Estos ejercicios están orientados a reducir la tensión acumulada en los músculos oculares. No constituyen tratamiento médico ni preventivo de ninguna patología. Si tienes problemas visuales, consulta siempre con un profesional.
Aparta la vista de la pantalla y enfoca un punto a unos 6 metros de distancia para relajar los músculos ciliares del ojo.
Durante el trabajo concentrado, el parpadeo puede reducirse.
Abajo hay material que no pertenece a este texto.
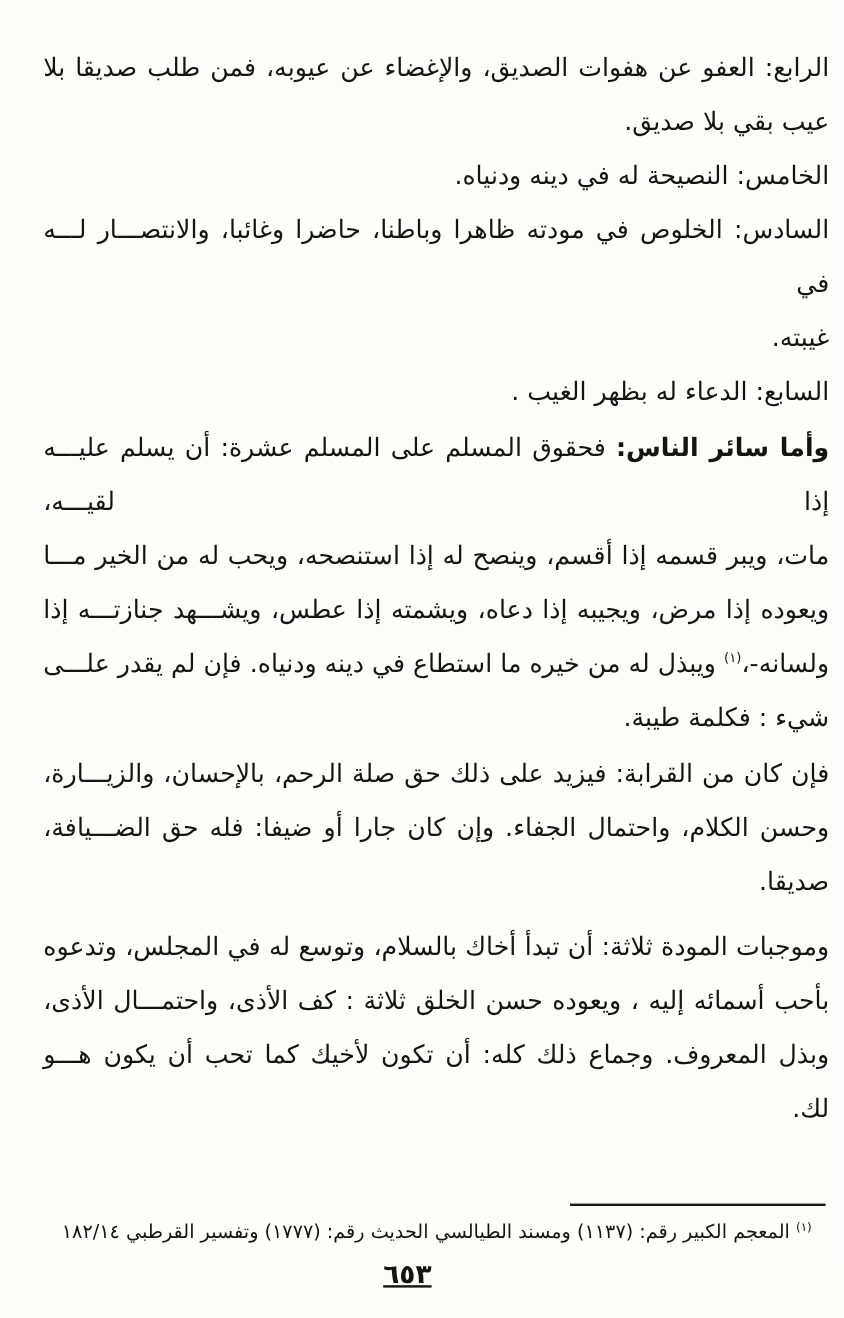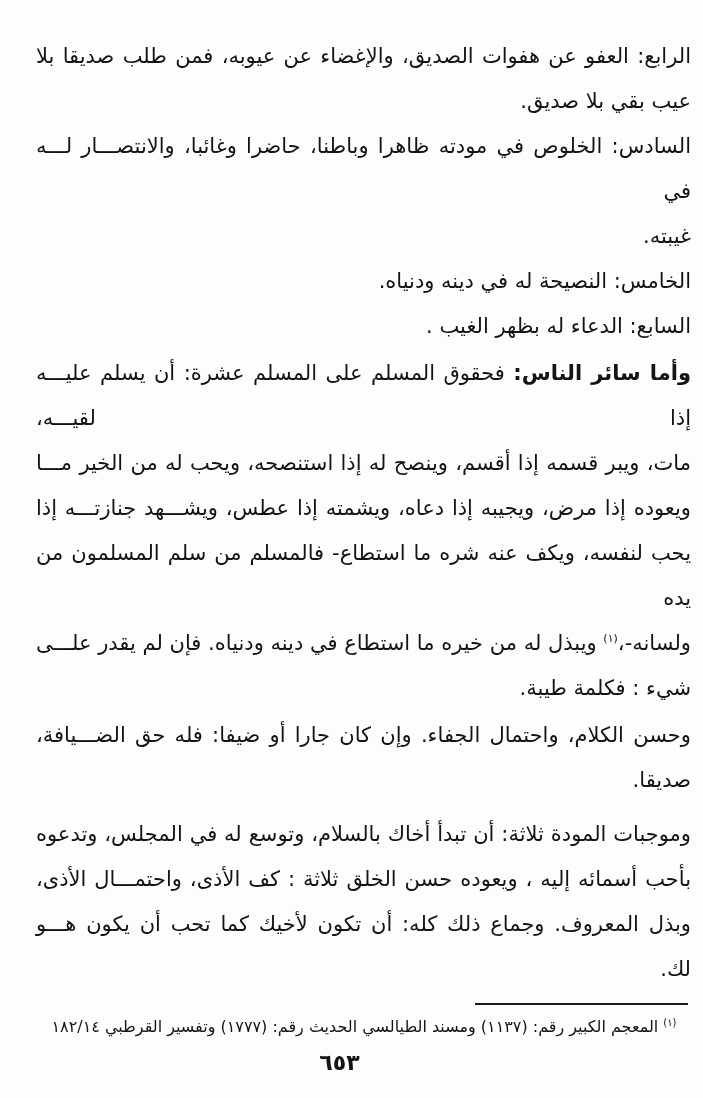"السادس: الخلوص في مودته ظاهرا" div.para { order: before "الخامس: النصيحة له في دينه" -> after "الخامس: النصيحة له في دينه" }
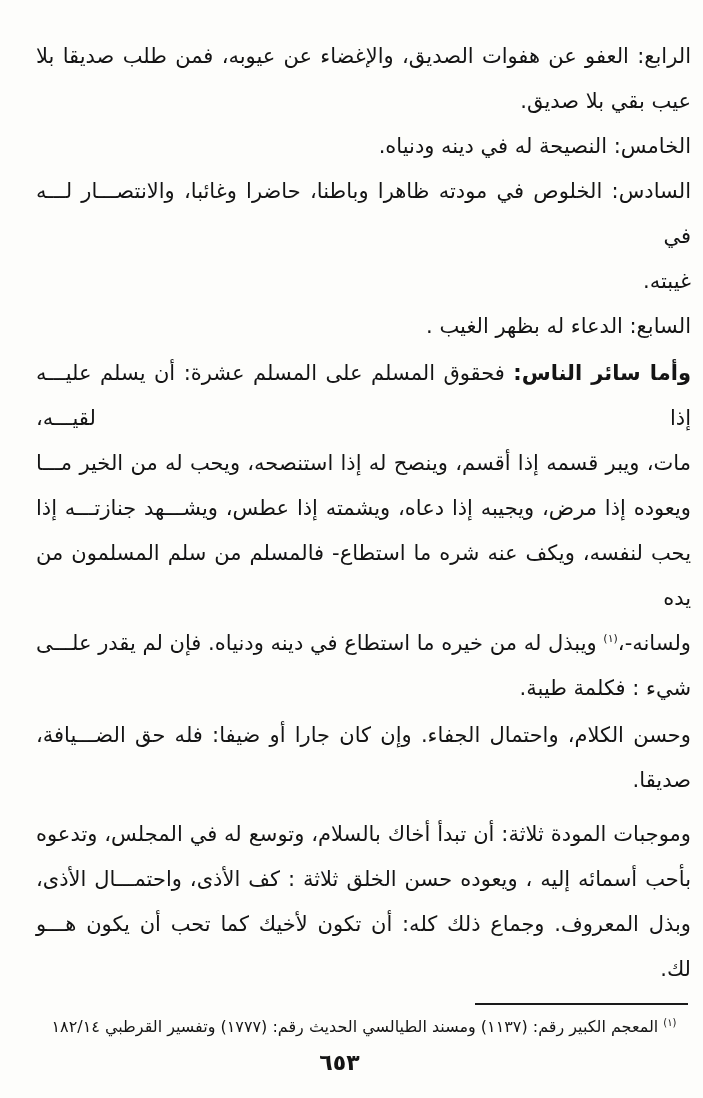"يحب لنفسه، ويكف عنه شره" div.line { html: <div>يحب لنفسه، ويكف عنه شره ما استطاع- فالمسلم من سلم المسلمون من يده</div> -> none }
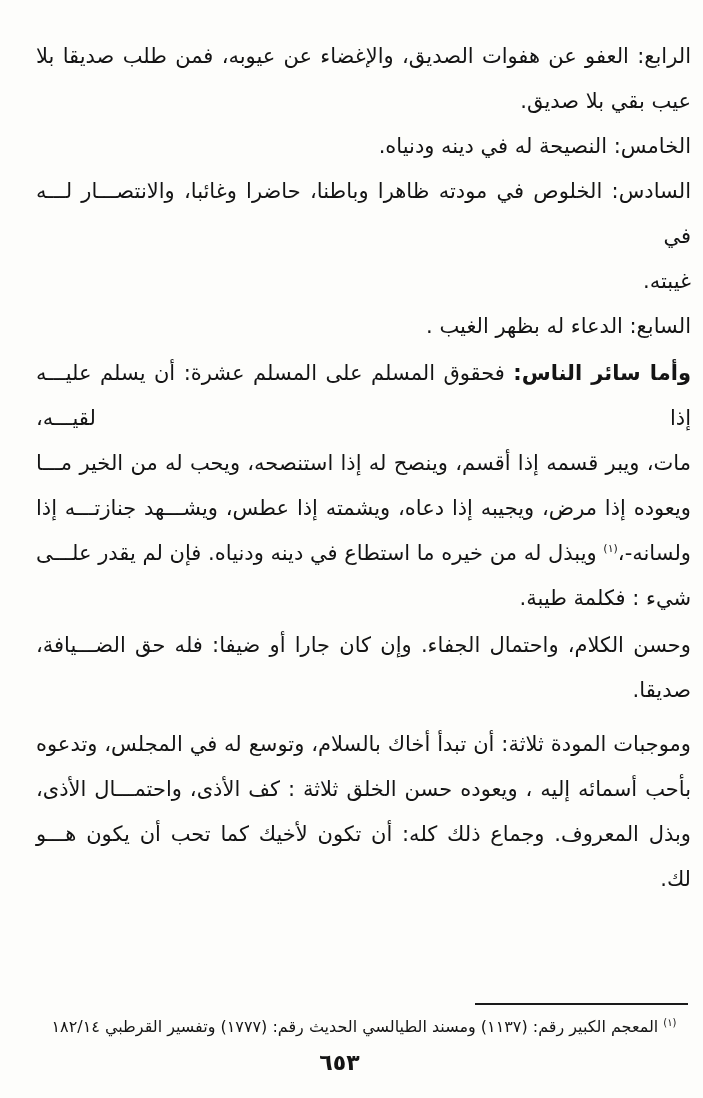"فإن كان من القرابة: فيزيد" div.line { html: none -> <div>فإن كان من القرابة: فيزيد على ذلك حق صلة الرحم، بالإحسان، والزيـــارة،</div> }
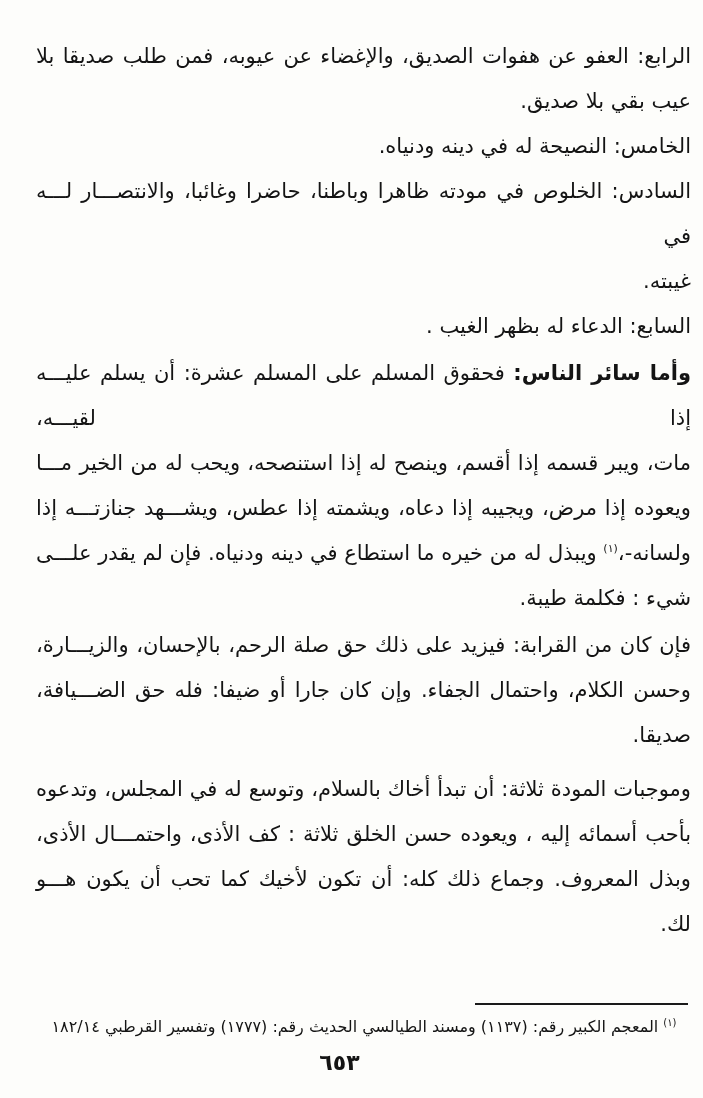"٦٥٣" .page-number { text-decoration: none -> underline }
Este ejercicio restablece la lubricación natural del ojo.
Alterna el enfoque entre un objeto cercano y uno lejano para ejercitar la acomodación visual y flexibilizar los músculos del cristalino.
Mueve los ojos de forma lenta y controlada para activar los músculos extraoculares y aliviar la rigidez por posición fija.
Cubre los ojos con las palmas de las manos para crear oscuridad y calor suave, favoreciendo la relajación de los músculos oculares.
Una breve exposición a luz natural equilibra la adaptación del sistema visual al entorno artificial de la pantalla.
Estos ejercicios son orientativos y no sustituyen la valoración de un profesional de la salud ocular.
Practicar pequeños descansos con regularidad es más beneficioso que una sesión larga ocasional.
Si experimentas dolor, visión borrosa o irritación persistente, acude a un optometrista u oftalmólogo.